(Stored items)
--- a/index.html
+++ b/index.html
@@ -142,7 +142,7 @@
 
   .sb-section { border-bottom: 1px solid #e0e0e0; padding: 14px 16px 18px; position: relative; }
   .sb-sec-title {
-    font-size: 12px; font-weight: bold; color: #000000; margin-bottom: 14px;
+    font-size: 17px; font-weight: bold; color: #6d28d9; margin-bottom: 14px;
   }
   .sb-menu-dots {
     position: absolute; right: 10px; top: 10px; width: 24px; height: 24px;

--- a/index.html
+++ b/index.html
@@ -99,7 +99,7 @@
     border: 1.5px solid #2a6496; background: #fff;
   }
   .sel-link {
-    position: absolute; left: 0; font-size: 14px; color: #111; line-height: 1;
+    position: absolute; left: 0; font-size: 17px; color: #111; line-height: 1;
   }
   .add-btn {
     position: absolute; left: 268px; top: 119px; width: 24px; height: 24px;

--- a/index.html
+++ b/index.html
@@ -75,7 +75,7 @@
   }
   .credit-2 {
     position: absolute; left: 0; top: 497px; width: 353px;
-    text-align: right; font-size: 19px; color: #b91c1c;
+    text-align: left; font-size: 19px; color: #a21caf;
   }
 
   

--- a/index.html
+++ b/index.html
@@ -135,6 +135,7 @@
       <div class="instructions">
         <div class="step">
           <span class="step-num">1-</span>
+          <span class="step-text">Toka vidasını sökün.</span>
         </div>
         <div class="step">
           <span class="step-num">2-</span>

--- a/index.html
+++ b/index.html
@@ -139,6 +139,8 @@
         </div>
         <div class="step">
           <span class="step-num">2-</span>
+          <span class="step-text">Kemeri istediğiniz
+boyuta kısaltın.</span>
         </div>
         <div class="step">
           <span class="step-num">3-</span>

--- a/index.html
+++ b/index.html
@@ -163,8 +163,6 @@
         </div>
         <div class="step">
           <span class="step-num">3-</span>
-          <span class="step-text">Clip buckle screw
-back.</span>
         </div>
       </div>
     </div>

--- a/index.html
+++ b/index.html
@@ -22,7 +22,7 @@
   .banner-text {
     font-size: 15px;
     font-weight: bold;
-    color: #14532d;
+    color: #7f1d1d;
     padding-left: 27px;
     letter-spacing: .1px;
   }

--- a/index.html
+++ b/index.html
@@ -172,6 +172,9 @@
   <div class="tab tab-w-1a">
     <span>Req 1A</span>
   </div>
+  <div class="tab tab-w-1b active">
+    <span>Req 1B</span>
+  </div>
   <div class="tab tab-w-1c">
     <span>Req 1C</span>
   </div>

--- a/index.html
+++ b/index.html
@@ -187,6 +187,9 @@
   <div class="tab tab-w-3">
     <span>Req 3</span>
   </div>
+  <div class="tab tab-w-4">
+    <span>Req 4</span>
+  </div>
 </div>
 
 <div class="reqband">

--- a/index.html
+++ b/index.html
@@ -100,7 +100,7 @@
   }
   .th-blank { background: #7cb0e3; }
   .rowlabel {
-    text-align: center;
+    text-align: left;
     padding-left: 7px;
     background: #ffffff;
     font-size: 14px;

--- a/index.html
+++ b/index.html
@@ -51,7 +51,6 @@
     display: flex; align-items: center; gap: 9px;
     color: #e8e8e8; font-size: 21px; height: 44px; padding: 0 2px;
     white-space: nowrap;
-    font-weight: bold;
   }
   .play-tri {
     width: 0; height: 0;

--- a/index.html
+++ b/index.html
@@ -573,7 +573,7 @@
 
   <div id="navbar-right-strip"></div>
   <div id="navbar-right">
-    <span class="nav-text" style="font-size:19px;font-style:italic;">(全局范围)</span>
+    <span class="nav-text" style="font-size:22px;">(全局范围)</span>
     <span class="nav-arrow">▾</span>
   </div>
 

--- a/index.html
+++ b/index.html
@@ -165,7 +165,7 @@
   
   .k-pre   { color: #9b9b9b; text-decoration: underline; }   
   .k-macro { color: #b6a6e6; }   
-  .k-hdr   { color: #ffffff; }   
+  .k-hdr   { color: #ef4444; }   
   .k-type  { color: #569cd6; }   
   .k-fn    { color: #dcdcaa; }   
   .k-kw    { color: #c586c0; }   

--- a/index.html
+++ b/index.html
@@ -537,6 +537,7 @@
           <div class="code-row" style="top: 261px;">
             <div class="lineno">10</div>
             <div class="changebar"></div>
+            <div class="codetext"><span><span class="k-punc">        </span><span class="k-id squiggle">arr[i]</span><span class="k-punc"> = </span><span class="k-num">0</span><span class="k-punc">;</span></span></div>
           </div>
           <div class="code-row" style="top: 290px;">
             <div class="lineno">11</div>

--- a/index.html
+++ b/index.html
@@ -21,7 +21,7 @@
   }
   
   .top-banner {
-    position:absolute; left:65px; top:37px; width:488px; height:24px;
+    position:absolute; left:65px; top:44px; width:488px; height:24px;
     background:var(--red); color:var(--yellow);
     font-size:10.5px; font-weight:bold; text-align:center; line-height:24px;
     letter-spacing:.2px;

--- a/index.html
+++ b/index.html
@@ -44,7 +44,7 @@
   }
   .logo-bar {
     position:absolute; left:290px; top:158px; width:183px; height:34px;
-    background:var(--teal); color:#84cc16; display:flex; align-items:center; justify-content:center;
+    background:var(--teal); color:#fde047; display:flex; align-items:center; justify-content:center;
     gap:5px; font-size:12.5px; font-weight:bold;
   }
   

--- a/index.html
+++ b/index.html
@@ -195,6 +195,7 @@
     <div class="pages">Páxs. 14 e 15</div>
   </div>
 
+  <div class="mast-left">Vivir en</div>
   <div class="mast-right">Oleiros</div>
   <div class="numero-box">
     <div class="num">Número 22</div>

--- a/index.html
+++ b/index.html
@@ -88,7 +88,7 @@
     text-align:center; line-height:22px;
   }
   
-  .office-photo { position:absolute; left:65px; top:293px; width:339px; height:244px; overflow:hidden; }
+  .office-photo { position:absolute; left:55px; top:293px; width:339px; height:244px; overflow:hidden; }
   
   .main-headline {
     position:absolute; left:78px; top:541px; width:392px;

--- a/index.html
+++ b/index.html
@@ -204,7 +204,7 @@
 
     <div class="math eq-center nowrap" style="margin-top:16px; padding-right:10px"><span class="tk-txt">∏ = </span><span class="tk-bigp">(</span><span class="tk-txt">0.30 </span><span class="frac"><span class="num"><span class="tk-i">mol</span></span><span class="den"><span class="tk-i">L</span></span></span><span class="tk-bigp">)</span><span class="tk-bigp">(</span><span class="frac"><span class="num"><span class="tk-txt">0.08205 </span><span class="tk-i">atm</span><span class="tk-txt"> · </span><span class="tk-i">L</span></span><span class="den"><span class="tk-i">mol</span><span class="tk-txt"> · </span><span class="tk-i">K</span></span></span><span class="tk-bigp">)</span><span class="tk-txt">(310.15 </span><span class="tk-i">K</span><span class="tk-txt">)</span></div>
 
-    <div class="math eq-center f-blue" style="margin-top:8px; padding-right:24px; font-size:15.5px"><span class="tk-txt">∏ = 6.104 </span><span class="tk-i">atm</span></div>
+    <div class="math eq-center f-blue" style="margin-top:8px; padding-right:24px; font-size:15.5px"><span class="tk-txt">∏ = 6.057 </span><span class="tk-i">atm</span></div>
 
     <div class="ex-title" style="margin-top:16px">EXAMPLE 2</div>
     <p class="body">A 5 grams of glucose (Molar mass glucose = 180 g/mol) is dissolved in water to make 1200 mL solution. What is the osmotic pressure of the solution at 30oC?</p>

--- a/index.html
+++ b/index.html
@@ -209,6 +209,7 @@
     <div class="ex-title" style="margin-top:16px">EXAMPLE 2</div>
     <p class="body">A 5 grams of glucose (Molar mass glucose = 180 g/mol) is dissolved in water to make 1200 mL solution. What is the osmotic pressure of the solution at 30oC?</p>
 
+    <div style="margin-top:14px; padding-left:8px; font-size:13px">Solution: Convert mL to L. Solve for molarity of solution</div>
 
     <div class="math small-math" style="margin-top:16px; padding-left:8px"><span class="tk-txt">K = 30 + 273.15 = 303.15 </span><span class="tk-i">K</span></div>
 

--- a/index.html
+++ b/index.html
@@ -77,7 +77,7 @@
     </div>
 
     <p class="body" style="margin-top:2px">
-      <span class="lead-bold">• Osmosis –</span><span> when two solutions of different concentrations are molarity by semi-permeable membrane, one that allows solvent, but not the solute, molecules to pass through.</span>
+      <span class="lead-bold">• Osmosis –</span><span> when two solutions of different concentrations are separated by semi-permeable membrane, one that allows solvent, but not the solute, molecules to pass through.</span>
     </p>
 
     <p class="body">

- WHAT TO PRODUCE
Where in the entries above does the word "nowrap" appear? Copy each line that has it.

- ANSWER FOR THIS EXERCISE
     white-space: nowrap;
     <div class="math eq-center nowrap" style="margin-top:16px; padding-right:10px"><span class="tk-txt">∏ = </span><span class="tk-bigp">(</span><span class="tk-txt">0.30 </span><span class="frac"><span class="num"><span class="tk-i">mol</span></span><span class="den"><span class="tk-i">L</span></span></span><span class="tk-bigp">)</span><span class="tk-bigp">(</span><span class="frac"><span class="num"><span class="tk-txt">0.08205 </span><span class="tk-i">atm</span><span class="tk-txt"> · </span><span class="tk-i">L</span></span><span class="den"><span class="tk-i">mol</span><span class="tk-txt"> · </span><span class="tk-i">K</span></span></span><span class="tk-bigp">)</span><span class="tk-txt">(310.15 </span><span class="tk-i">K</span><span class="tk-txt">)</span></div>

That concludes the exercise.